Today InBrickell
Issue 2Friday, May 29, 20264 min read

Residents in a Brickell apartment building are still without power weeks after a fire

Brickell has one serious housing story this week, one new Brickell Key dinner option, a condo-assessment lawsuit to follow, and nearby weekend options downtown.

01Lead story

Residents describe unsafe conditions after an electrical fire left a small apartment building without power and AC.

The most pressing local story this week isn't an event — it's people in the neighborhood living without electricity and air conditioning as summer heat sets in. CBS Miami reported on May 27 that residents of a nine-unit apartment building at SW First Avenue and 11th Street said they were still without power and AC following an electrical fire earlier in the month.

According to the residents CBS spoke with, the city deemed the property unsafe to live in, and some said they stayed anyway because they had nowhere else to go. An attorney for the property told CBS the affected tenants were month-to-month renters and had been offered immediate relocation to comparable accommodations. County and city commissioners told the station they had connected residents with legal and housing resources. Those are competing accounts, and the careful read is to keep each side attached to its source: residents described an unsafe building and few options; the property's attorney said relocation was offered.

02Around town

The Mexican is open on Brickell Key

Brickell Key has a recent dinner-only opening with later weekend hours.

For something lighter: Brickell Key has a new dinner option. The Mexican opened to the public on April 9, at 601 Brickell Key Drive, Suite 100. It's a dinner-only spot, open Monday through Wednesday and Sunday from 5 to 10 p.m., and Thursday through Saturday from 5 to 11 p.m. — so it is on its later Thursday-through-Saturday schedule this weekend. Reservations were available through OpenTable as of the opening announcement. That April date means it's no longer brand new, but it's still a recent addition to the Key, and if you've been doing the same rotation of restaurants over there, it's one more door to try.

03Around town

A condo-assessment lawsuit on Brickell Key

Condo owners on Brickell Key have sued over a large seawall and baywalk assessment.

Still on Brickell Key, and more consequential for the people who own there: a group of condo owners has sued the developer over a large special assessment. The Real Deal's South Florida page this week listed a May 26 story headlined around a "calculated scheme," describing a suit by Brickell Key condo owners against Swire over a $32 million seawall and baywalk assessment. The summary says residents allege they're being billed for repair and construction of areas the developer owns.
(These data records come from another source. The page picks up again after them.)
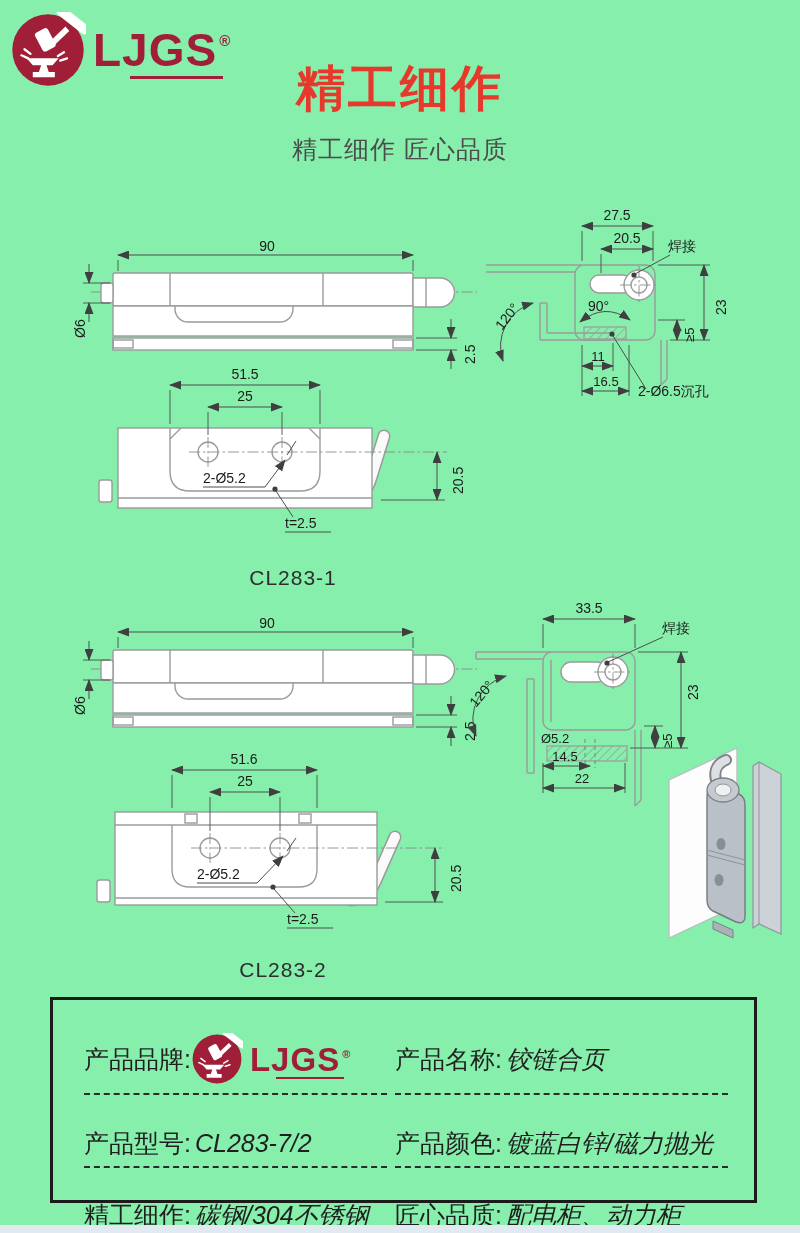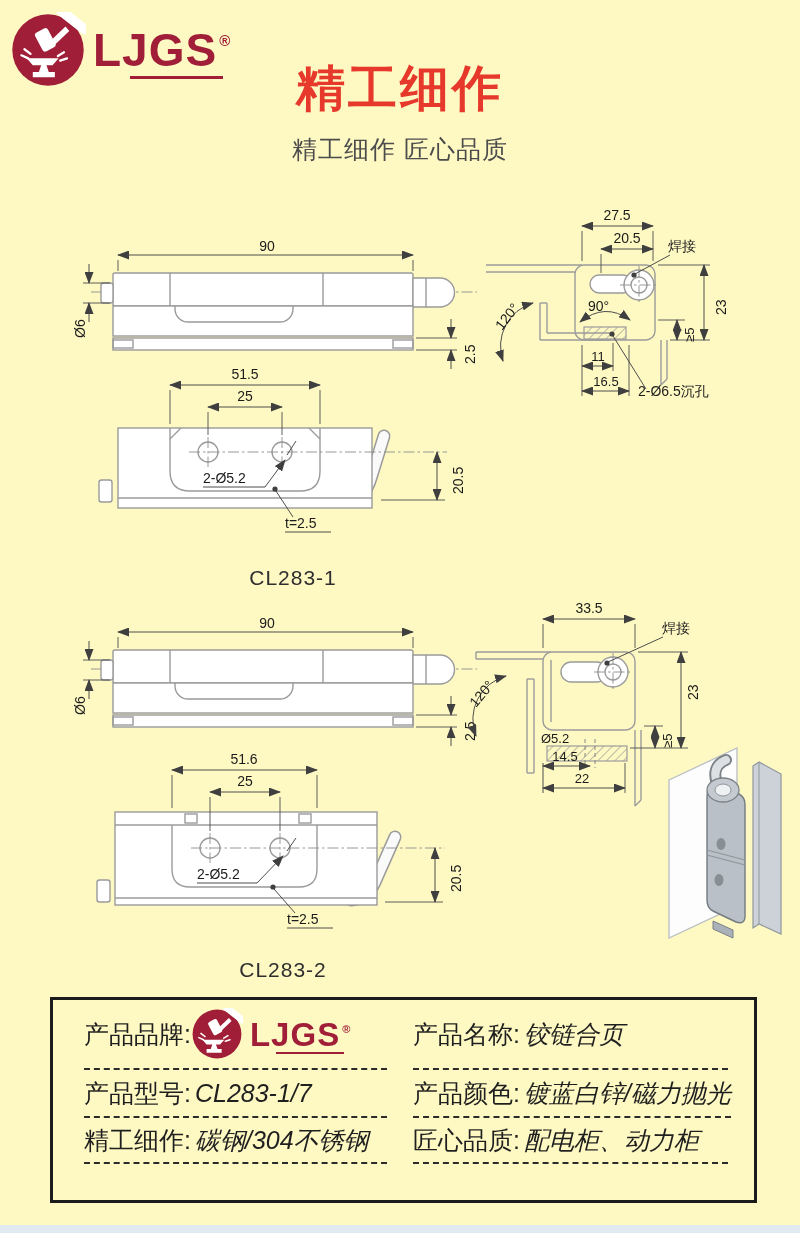"LJGS®" .page { background: #fef9c3 -> #86efac }
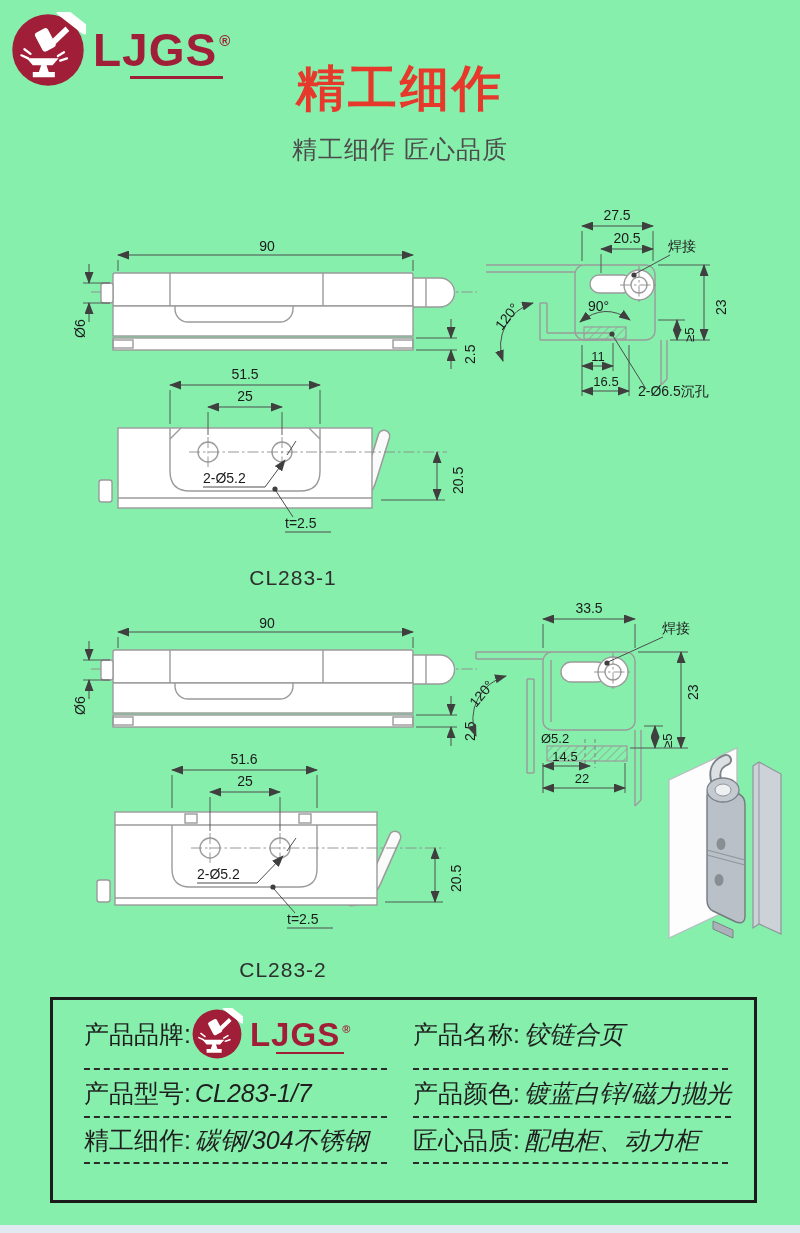"产品品牌:" .spec-row { gap: 26px -> 8px; margin-top: none -> 25px }
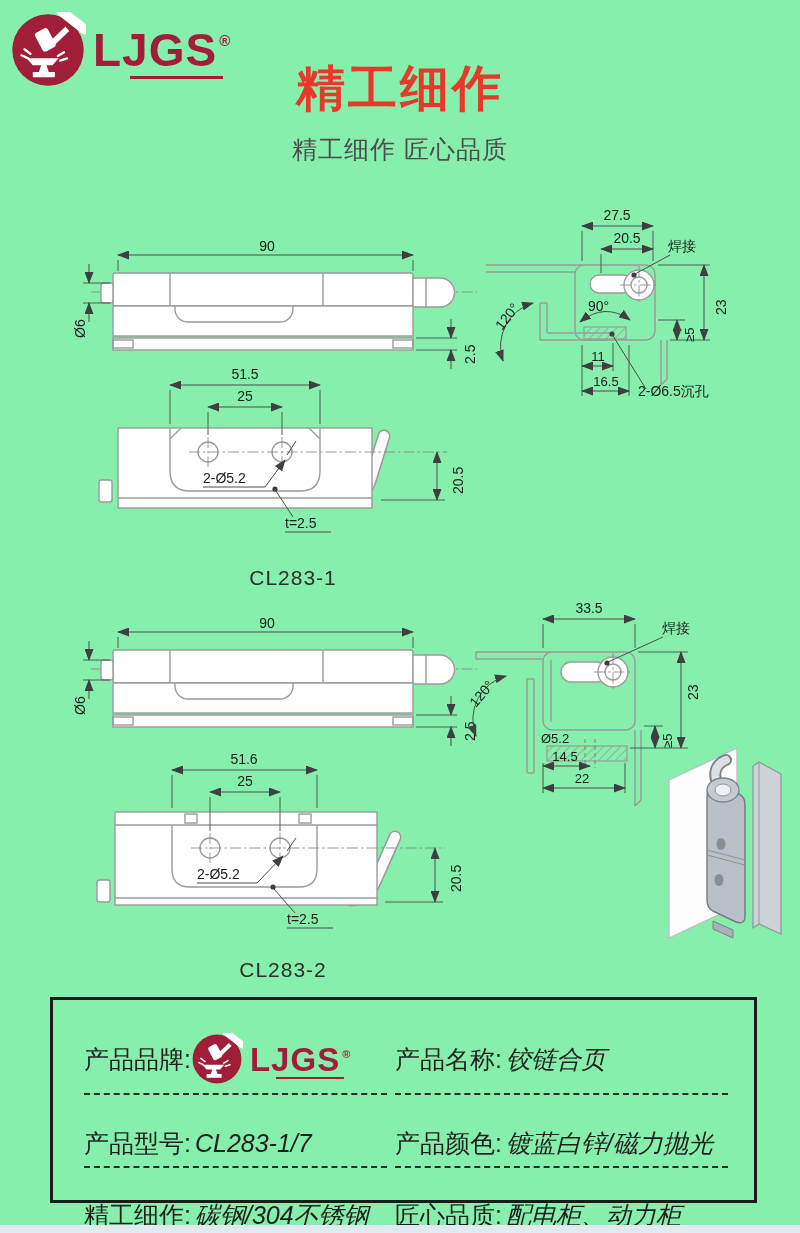"CL283-1/7" span.spec-value { text: CL283-1/7 -> CL283-7/2 }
The important caveat is that these are allegations in a lawsuit, not findings. The available listing summarizes the allegation, but it does not include the full complaint or a complete response from the developer, so this is a case to follow rather than a settled account. If you own on the Key and this assessment lands on you, the next useful documents will be the court filings and any response from Swire.

04Around town

Near Brickell, not in it: a museum and a concert

PAMM and Kaseya Center are downtown, not Brickell, but close enough for weekend planning.
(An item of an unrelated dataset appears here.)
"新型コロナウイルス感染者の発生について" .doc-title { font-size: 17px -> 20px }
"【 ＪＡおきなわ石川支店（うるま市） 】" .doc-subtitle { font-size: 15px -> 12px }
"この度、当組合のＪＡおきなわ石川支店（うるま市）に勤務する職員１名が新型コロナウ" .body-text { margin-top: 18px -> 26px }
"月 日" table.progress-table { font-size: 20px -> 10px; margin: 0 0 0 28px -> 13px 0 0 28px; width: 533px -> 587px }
Two things downtown are close enough to fold into a Brickell weekend, with the honest label that neither is in Brickell proper.

The Pérez Art Museum Miami, a short ride up Biscayne at 1103 Biscayne Blvd., opened a new exhibition on May 23 called "This Is America: Selections from PAMM's Collection." It's built around the United States' 250th anniversary and draws entirely from the museum's permanent collection, and it runs through June 6, 2027.

Kaseya Center at 601 Biscayne Blvd. has Miami Bash 2026 on its calendar for Saturday, May 30 at 8 p.m. Again: downtown, not Brickell, but close enough to work as a nearby arena option.

05City Hall

A quick wellness note on The Underline

The Underline has recurring wellness programming along the corridor.

The Underline hosts a recurring Saturday strength and mobility program at its Inter Stage, listed by The Underline, along with a Moms on the Move walking group. The available event pages did not show a clean May 30 confirmation, so check The Underline calendar before treating either program as a firm Saturday plan.

06City Hall

One last bit of neighborhood context

Bridge openings remain a daily-life friction point for Brickell drivers.

Not a weekend item, but a standing Brickell annoyance if you drive: CBS Miami reported on May 11 that Brickell Avenue Bridge openings have fueled rush-hour gridlock complaints, with residents describing openings during restricted times and backups running 20 to 40 minutes. FDOT owns the bridge and controls its day-to-day operation. If you've been stuck, you're not imagining it.